Люди устраивали розыгрыши между собой, и в результате – вероятнее всего, в начале XVIII века – появилась лотерея, когда некий хитрец сказал себе, что пусть уж лучше выигрыши достанутся государству, чем частным лицам. И если государство сумеет правильно распорядиться полученными деньгами, например построить на них больницы, то тогда все будет просто прекрасно, ибо человек сможет не только до самого тиража предаваться иллюзиям, но даже проигрыш даст ему ощущение, что он сделал благородное дело. Вопрос о выдаче разрешений на открытие игорных домов он подробно обсуждал с гауляйтером Робертом Вагнером в отношении Баден-Бадена, ибо свойственные лотерее милые и приятные черты у игорного дома полностью отсутствуют. Но если закрыть казино, как в Висбадене, то курорт потеряет колоссальный источник дохода. А игроков все равно ничем не исправишь, и они будут играть где-нибудь в другом месте – по ту сторону границы, обогащая французов.
Он поэтому спросил тогда: сколько валюты приносит игорный дом? Он исходил из того, что если у кого-то есть, к примеру, 100 000 рейхсмарок в валюте, то ему этого мало, но если у кого-то их нет, то это для него очень, очень много. Отсюда он сделал вывод, что игроки в казино – и прежде всего иностранцы – нужны лишь для того, чтобы там проигрывать деньги, в частности валюту. Опыт подтвердил правильность решения об открытии в Германии нескольких игорных домов. С их помощью удалось растрясти карманы владельцев валюты, а полученная от них колоссальная прибыль пошла на сохранение для народного сообщества такого курорта, как Висбаден.

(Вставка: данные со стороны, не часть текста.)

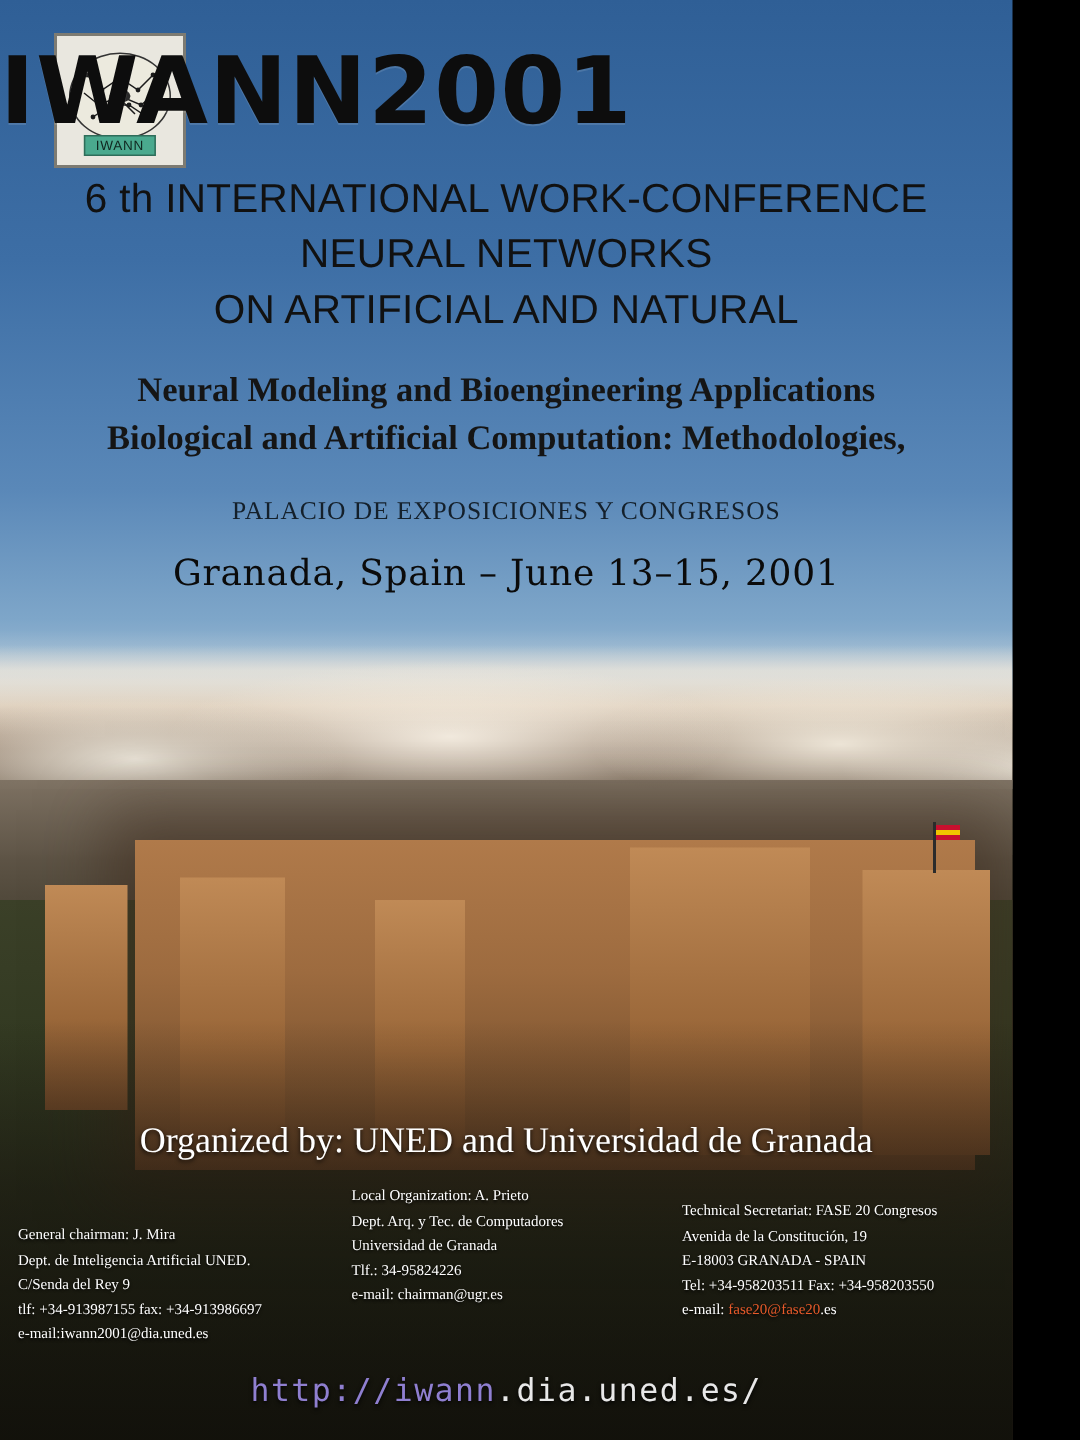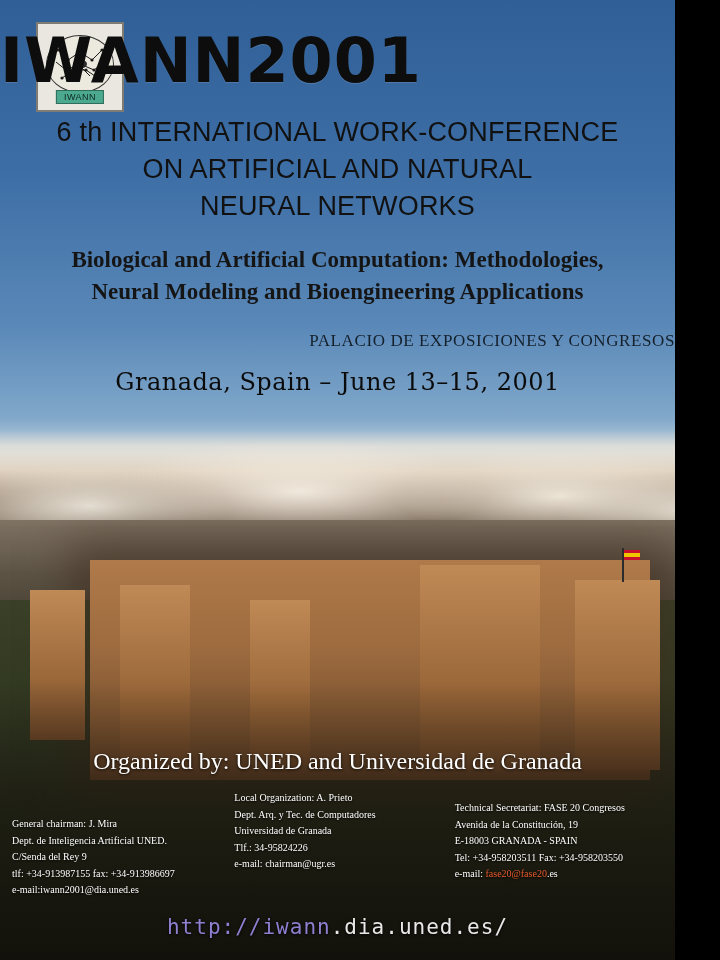"ON ARTIFICIAL AND NATURAL" div { order: before "NEURAL NETWORKS" -> after "NEURAL NETWORKS" }
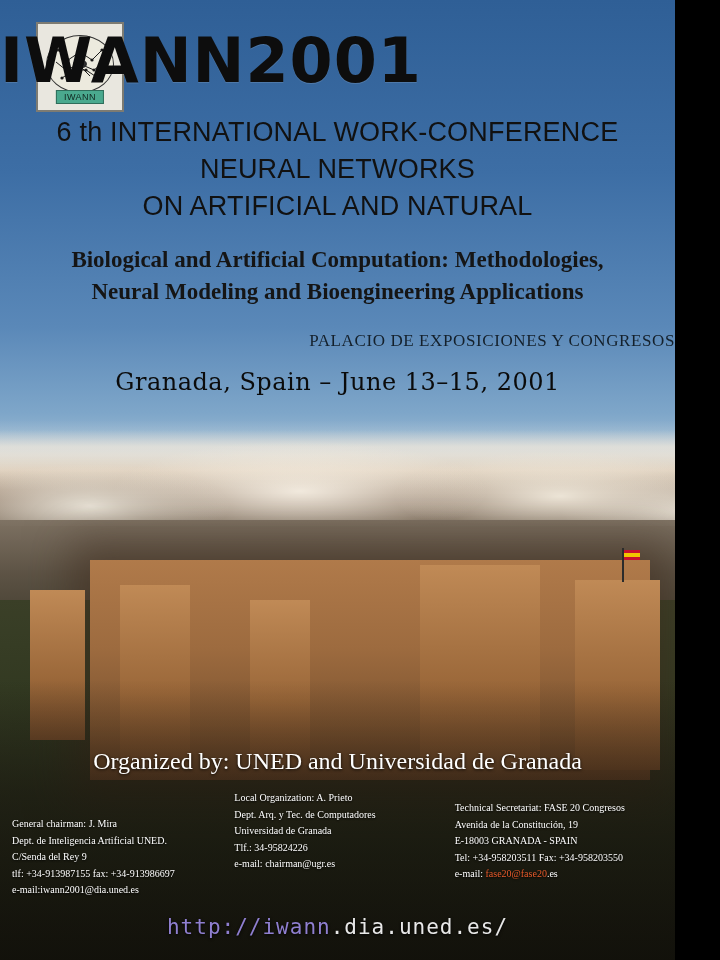"Biological and Artificial Computation:" div { order: before "Neural Modeling and Bioengineering" -> after "Neural Modeling and Bioengineering" }
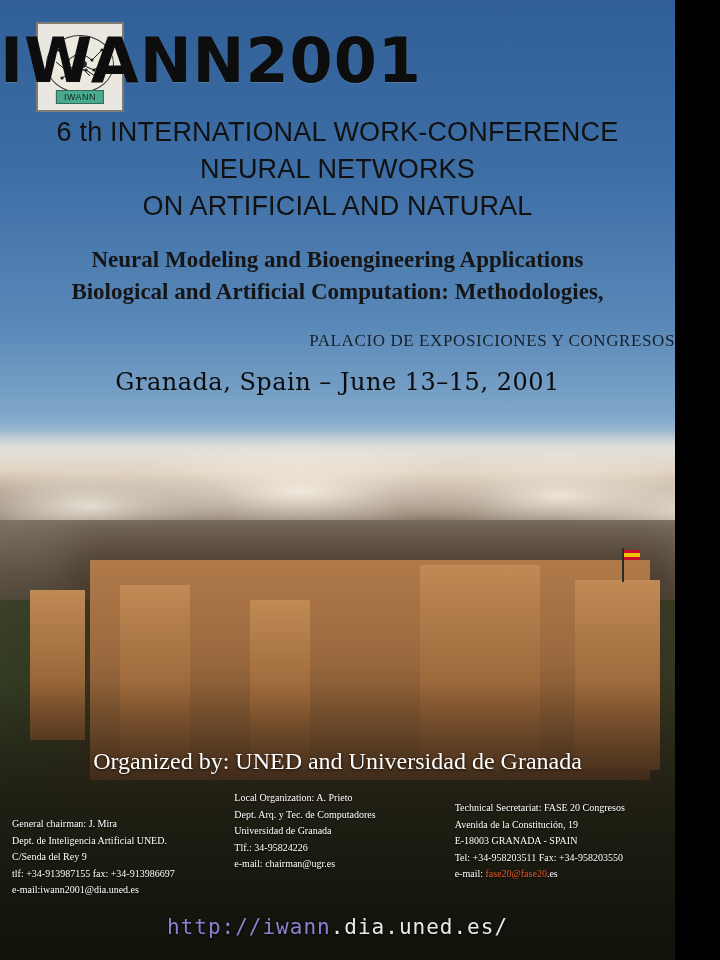"PALACIO DE EXPOSICIONES Y CONGRESOS" .venue { text-align: right -> center }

Естественно, такие институты получают столь огромную прибыль не трудом, а лишь благодаря своему монопольному положению, и поэтому доходы должны попадать не в карманы частных лиц, а непосредственно в казну.
Если рейхсляйтер Борман считает, что этот принцип следует применить в отношении всего энергохозяйства, то ему нужно лишь сказать: да будет так! Монополия на энергохозяйство принадлежит государству, которое выпускает ценные бумаги и тем самым пробуждает в людях интерес к своему монопольному предприятию, но прежде всего к себе самому. Ведь если государство обанкротится, человек вынужден будет поставить на этих бумагах крест и волей-неволей на своей шкуре почувствует, сколь тесно его судьба связана с судьбой государства.
Но основная масса пока еще очень глупа и не сознает, насколько ее личное благополучие связано с благополучием государства.